Differences between SERT and GAT-1 in PIP₂ sensitivity. (A) Efflux of [³H]GABA from HEK-GAT1 cells. The cells were loaded with 0.2 µM [³H]GABA and superfused, and 2-min fractions were collected (as shown for SERT in Fig. 2); 25 µM of m-3M3FBS or o-3M3FBS was added to the superfusion buffer at minute 4. At minute 14, GABA (333 µM) was added to induce efflux. Bar graphs represent efflux in percent of total radioactivity between minutes 22 and 24 (n = 4). (B) Current traces from single HEK-GAT1 cells; application of GABA (100 µM) is indicated by the bar; traces were obtained in the presence (gray) and absence (black; Ctl) of 10 µM m-3M3FBS. (C) HEK-GAT1 cells in 24-well plates were preincubated in Krebs–Ringer–Hepes (KHB) buffer with the respective substances for 15 min before 0.2 µM [³H]GABA was added for 3 min; nonspecific uptake was measured in the presence of 10 µM tiagabine. Subsequently, the cells were washed with ice-cold buffer and lysed, and the cellular radioactive content was counted (n = 3). (D–F Electrostatic potential iso-surfaces of GAT1 (D), SERT (E), and SERT-R144A-K352A-K460A (F); red denotes negative potential and blue denotes positive potential. The colored ellipses point to the positions of residues R144 (red), K352 (green), and K460 (blue).

Fig. 4.

Lysine residues K352 and K460 in the cytosolic domain of SERT are required for binding and functional effects of PIP₂. (A–C) Time course of pCA-induced, SERT-mediated efflux of [³H]MPP⁺ from HEK293 cells expressing SERT-K352A, YFP-tagged SERT, or SERT-K352A-K460A. The cells were loaded with 0.1 µCi [³H]MPP⁺ and superfused, and 2-min fractions were collected; 25 µM m-3M3FBS or o-3M3FBS was added to the superfusion buffer at minute 4. At minute 14, pCA (3 µM) was added to induce efflux.
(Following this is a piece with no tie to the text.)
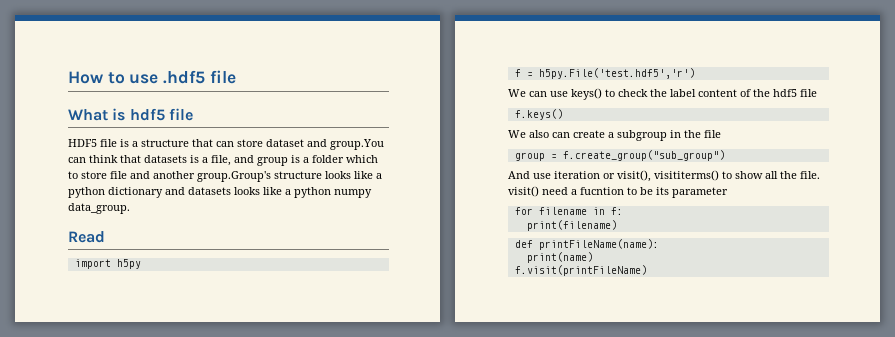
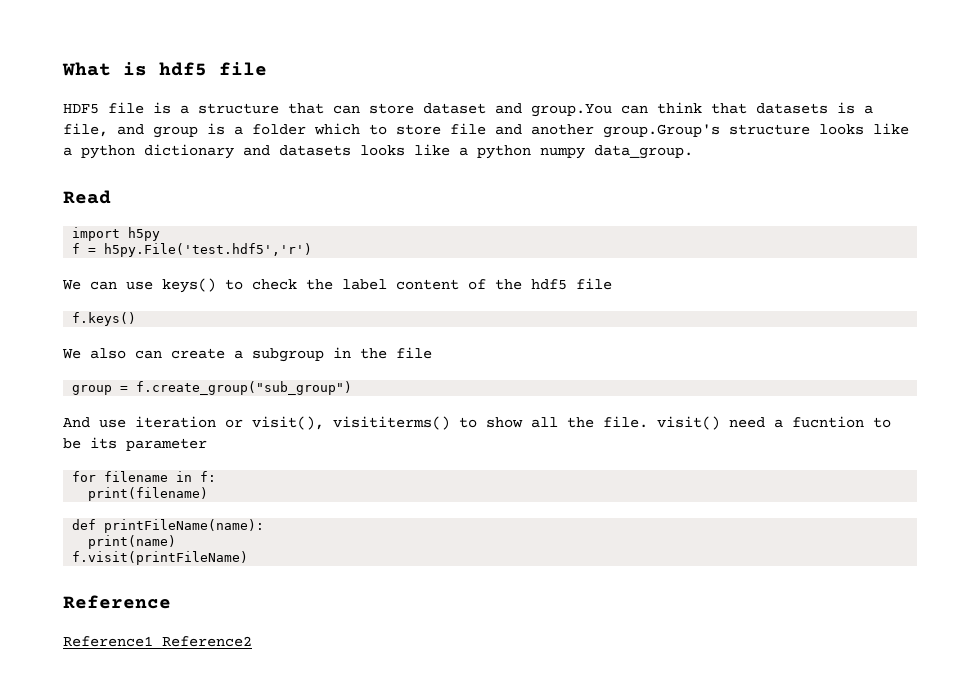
- How to use .hdf5 file
+ Reference
+ Reference1 Reference2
Efflux of radioactivity per 2-min fraction is expressed as percentage of radioactivity present in the cells at the beginning of that fraction (n = 3–5). Statistical significance was calculated using two-way ANOVA followed by Bonferroni's post hoc test and is denoted by ***P < 0.001; n.s., no significance. (D) HEK293 cells stably expressing YFP-tagged SERT (WT) or SERT-K352A-K460A were solubilized (cell lysates) and pulled down with PIP₂-coated beads. Eluted proteins from the beads were dissolved in 2× SDS loading buffer at 95 °C, separated by SDS/PAGE, and immunoblotted with an anti-GFP antibody. The images were derived from the same membrane with the same exposure time and represent three experiments with the same results. (E) Uptake of [³H]MPP⁺ by HEK293 cells expressing SERT-K352A-K460A was essentially carried out as described in Table S1 (n = 3). (F) Inhibition of 5HT uptake by pCA. Cells expressing SERT-K352A-K460A or WT SERT were incubated with 0.03 µM [³H]MPP⁺ and increasing concentrations of pCA as indicated (n = 4); after 3 min, the cells were washed and lysed, and radioactivity was determined. The IC₅₀ values were 10.3 ± 0.9 and 3.7 ± 0.6 nM, respectively. (G) Current traces from single HEK293 cells expressing SERT-K352A-K460A (gray) or WT SERT (black); application of pCA (3 µM) is indicated by the bar.